Editor’s Note: K. Sabeel Rahman is the president of Demos, a think tank that powers the movement for a just, inclusive, multiracial democracy, and is an associate professor of law at Brooklyn Law School. The views expressed here are his. Read more opinion on CNN.
America is in the homestretch of our fight to save what’s left of our imperfect democracy. With a little over two months to a crucial election – one that guarantees future fights between a progressive vision and ascendant authoritarianism – we’re out of time to plan for what’s next. We are already living what’s next.
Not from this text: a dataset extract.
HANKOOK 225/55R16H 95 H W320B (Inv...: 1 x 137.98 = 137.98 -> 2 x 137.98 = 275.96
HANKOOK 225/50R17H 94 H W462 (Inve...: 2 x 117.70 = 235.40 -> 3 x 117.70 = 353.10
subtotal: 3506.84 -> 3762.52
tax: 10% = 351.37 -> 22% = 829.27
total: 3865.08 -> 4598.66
And we need to be working hard.
The Movement for Black Lives, one of the largest social movements in American history, has put the spotlight squarely on the epidemic of anti-Black police violence, and the deeper systemic violence wrought by a political system that continues to suppress the votes and voice of Black Americans in particular. Make no mistake: this is our generation’s Reconstruction moment, where we must pick up the baton and continue the fight for the kind of inclusive democracy envisioned not only by civil rights icons like the late Rev. C.T. Vivian and Georgia Rep. John Lewis, but also earlier generations of unsung liberation movement activists dating back at least 150 years.
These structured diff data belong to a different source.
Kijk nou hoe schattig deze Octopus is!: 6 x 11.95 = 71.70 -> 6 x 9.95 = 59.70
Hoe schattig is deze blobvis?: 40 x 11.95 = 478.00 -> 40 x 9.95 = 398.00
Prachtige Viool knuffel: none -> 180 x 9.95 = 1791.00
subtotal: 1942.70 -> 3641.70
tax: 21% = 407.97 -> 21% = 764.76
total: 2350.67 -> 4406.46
The first place to start is with major legislation aimed at remaking our democratic institutions to secure voting rights, fight voter suppression, limit partisan and racialized gerrymandering and tamp down the role of money in politics. This means a new Congress and administration should immediately pass flagship democracy reform legislation: H.R. 1, the omnibus “For the People” Act to strengthen voting rights and reform how elections operate; H.R. 4, an act restoring the full strength of the 1965 Voting Rights Act after its evisceration by the John Roberts Court in 2013; and the BREATHE Act calling for a plan to close federal prisons and immigration detention centers and reallocating funds from incarceration to social infrastructure, proposed by the Movement for Black Lives. This also means that progressive organizations and think tanks, like Demos, can and will propose robust voting rights policies for our congressional leaders to adopt.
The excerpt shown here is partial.